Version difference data
<<<<

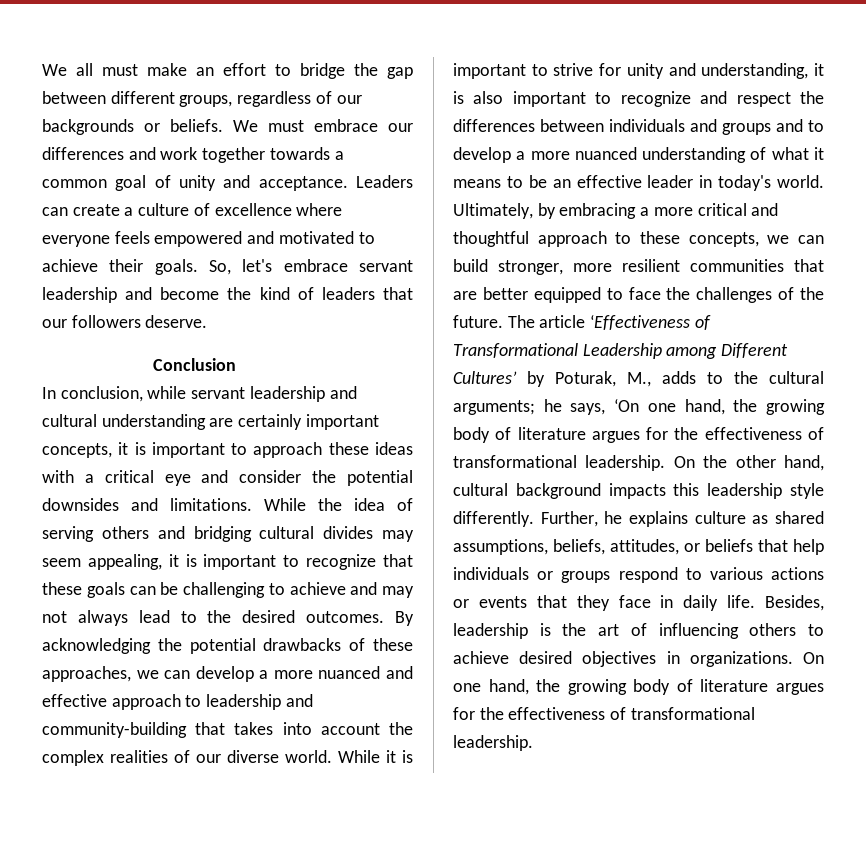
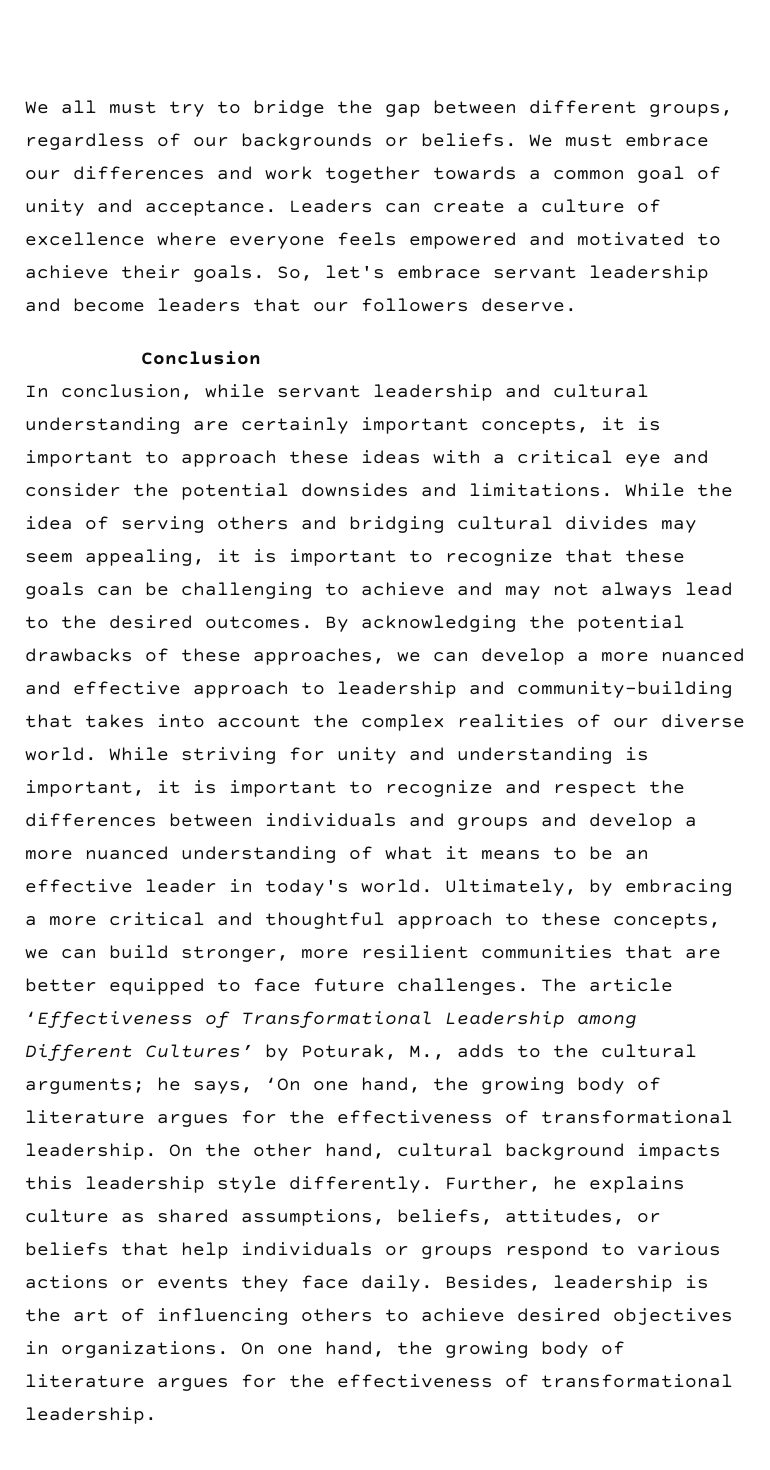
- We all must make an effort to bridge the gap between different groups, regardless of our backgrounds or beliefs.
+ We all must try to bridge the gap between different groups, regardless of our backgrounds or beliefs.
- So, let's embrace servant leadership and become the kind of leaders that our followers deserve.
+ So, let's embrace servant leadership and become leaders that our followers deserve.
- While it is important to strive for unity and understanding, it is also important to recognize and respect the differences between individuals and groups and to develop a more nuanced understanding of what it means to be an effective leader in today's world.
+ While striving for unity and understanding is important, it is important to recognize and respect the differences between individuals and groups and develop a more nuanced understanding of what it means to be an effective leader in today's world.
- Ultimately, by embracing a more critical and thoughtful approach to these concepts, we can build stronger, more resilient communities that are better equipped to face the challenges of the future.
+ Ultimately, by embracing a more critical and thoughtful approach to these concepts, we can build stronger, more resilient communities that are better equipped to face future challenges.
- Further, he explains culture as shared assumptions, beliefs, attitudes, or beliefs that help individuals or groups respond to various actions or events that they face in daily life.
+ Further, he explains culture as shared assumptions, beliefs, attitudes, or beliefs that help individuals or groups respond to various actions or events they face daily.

>>>>

▸ YOUR INSTRUCTIONS:
Nothing but the lines from the one containing "- Ultimately, by" to the end of the entries belongs in the answer, and each must match exactly.

▸ ANSWER SECTION:
- Ultimately, by embracing a more critical and thoughtful approach to these concepts, we can build stronger, more resilient communities that are better equipped to face the challenges of the future.
+ Ultimately, by embracing a more critical and thoughtful approach to these concepts, we can build stronger, more resilient communities that are better equipped to face future challenges.
- Further, he explains culture as shared assumptions, beliefs, attitudes, or beliefs that help individuals or groups respond to various actions or events that they face in daily life.
+ Further, he explains culture as shared assumptions, beliefs, attitudes, or beliefs that help individuals or groups respond to various actions or events they face daily.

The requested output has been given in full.